Agenor Miranda
Agenor Miranda Rocha, o Pai Agenor, foi um babalorixá da religião dos Orixás Candomblé. Foi iniciado aos cinco anos de idade, em 1912, ao orixá Oxalá, pelas mãos de Eugênia Ana dos Santos, mais conhecida como Mãe Aninha de Xangô ou Obá Biyi, fundadora do Ilê Axé Opô Afonjá, na cidade Salvador, devido a uma enfermidade, fato este que levou sua Mãe carnal a senhora Zulmira Miranda, católica Apostólica Romana, fervorosa, a aceitar o feito com intuito de salvar a vida de seu filho. Quando jovem, e já residindo na cidade do Rio de Janeiro, foi um ilustre professor, iniciado nos mistérios da Orixá Ewá, de onde segue que dado a união destes dois orixás, Oxalufã e Ieuá, o digno professor, ou como ele se auto intitulava, Zelador de Santo, ter um dom especial no sagrado jogo de búzios.

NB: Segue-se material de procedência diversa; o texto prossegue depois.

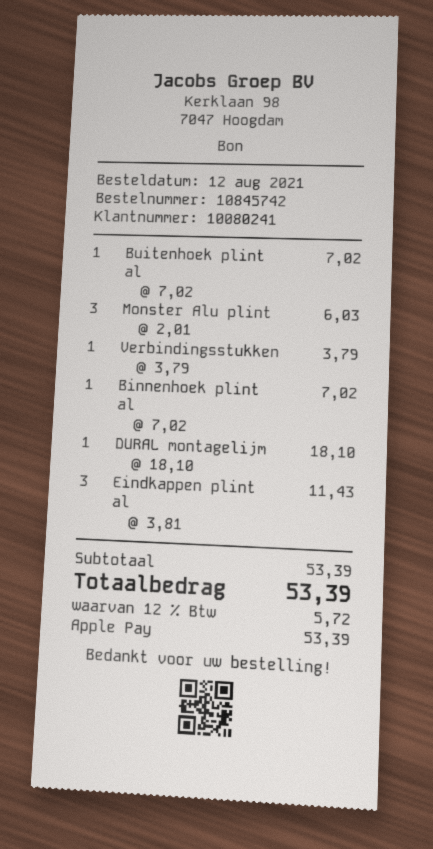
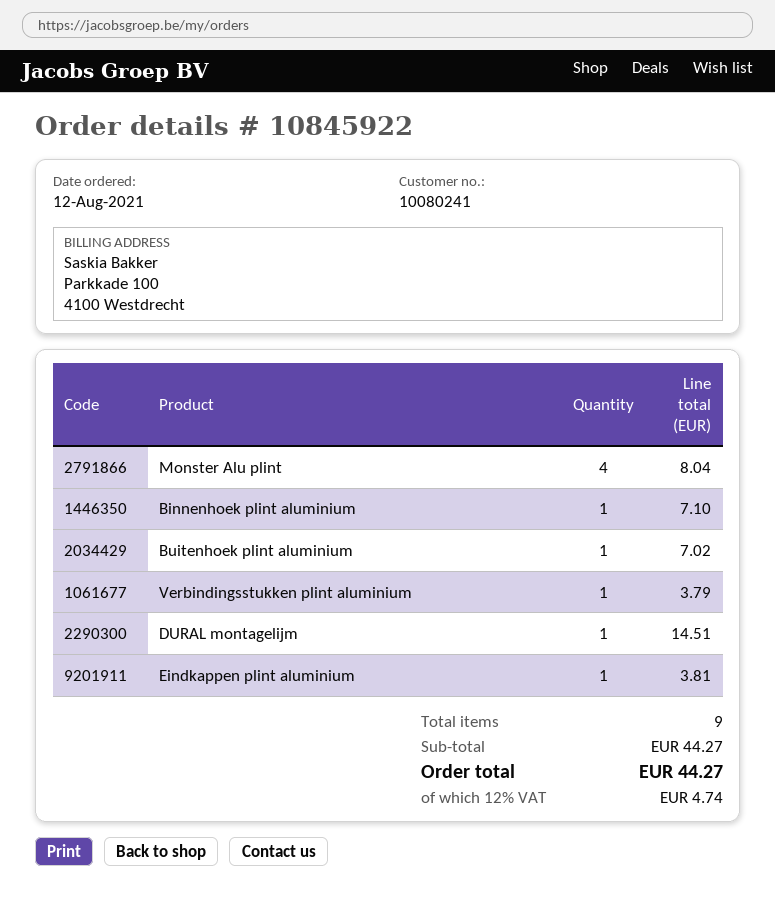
order number: 10845742 -> 10845922
Monster Alu plint: 3 for 6.03 -> 4 for 8.04
Binnenhoek plint al: 1 for 7.02 -> 1 for 7.10
DURAL montagelijm: 1 for 18.10 -> 1 for 14.51
Eindkappen plint al: 3 for 11.43 -> 1 for 3.81
subtotal: 53.39 -> 44.27
tax: 12% = 5.72 -> 12% = 4.74
total: 53.39 -> 44.27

Imagem: darkbrian · BY-NC-SA · Openverse
Foi publicada no Jornal Diário de São Paulo a matéria O zelador dos orixás na tela, feita pelo jornalista Marcos Pinho - Um Vento Sagrado, do diretor e artista plástico baiano Walter Lima, o trabalho conta a história de Pai Agenor, um dos mais importantes nomes do candomblé no país. O trabalho de pesquisa consumiu mais de três anos de viagens, pesquisas e gravações no Rio de Janeiro, Salvador, São Paulo e Roma. O filme (Brasil, 2001, 93 min.), mostra Pai Agenor em sua casa no Engenho Novo, subúrbio do Rio de Janeiro, onde figuram desde imagens de São Francisco e Buda até de Oxalá e outras divindades do candomblé. É no local que ele recebe visitantes em busca de aconselhamento e joga búzios. Suas declarações são desconcertantes. “A força do candomblé está no sangue verde das plantas e não no sangue vermelho dos animais”, comenta para condenar os sacrifícios em cultos. Professor aposentado, poeta, ensaísta, cantor de ópera e de fado, Pai Agenor é um homem múltiplo e incomum. “Ele é talvez a última das grandes figuras do candomblé”, afirma Gilberto Gil. O retrato pintado por Walter Lima é o de um ser de personalidade instigante cujas opiniões são sempre respeitadas. Até hoje ele é convocado para escolher a mãe-de-santo nos grandes terreiros baianos.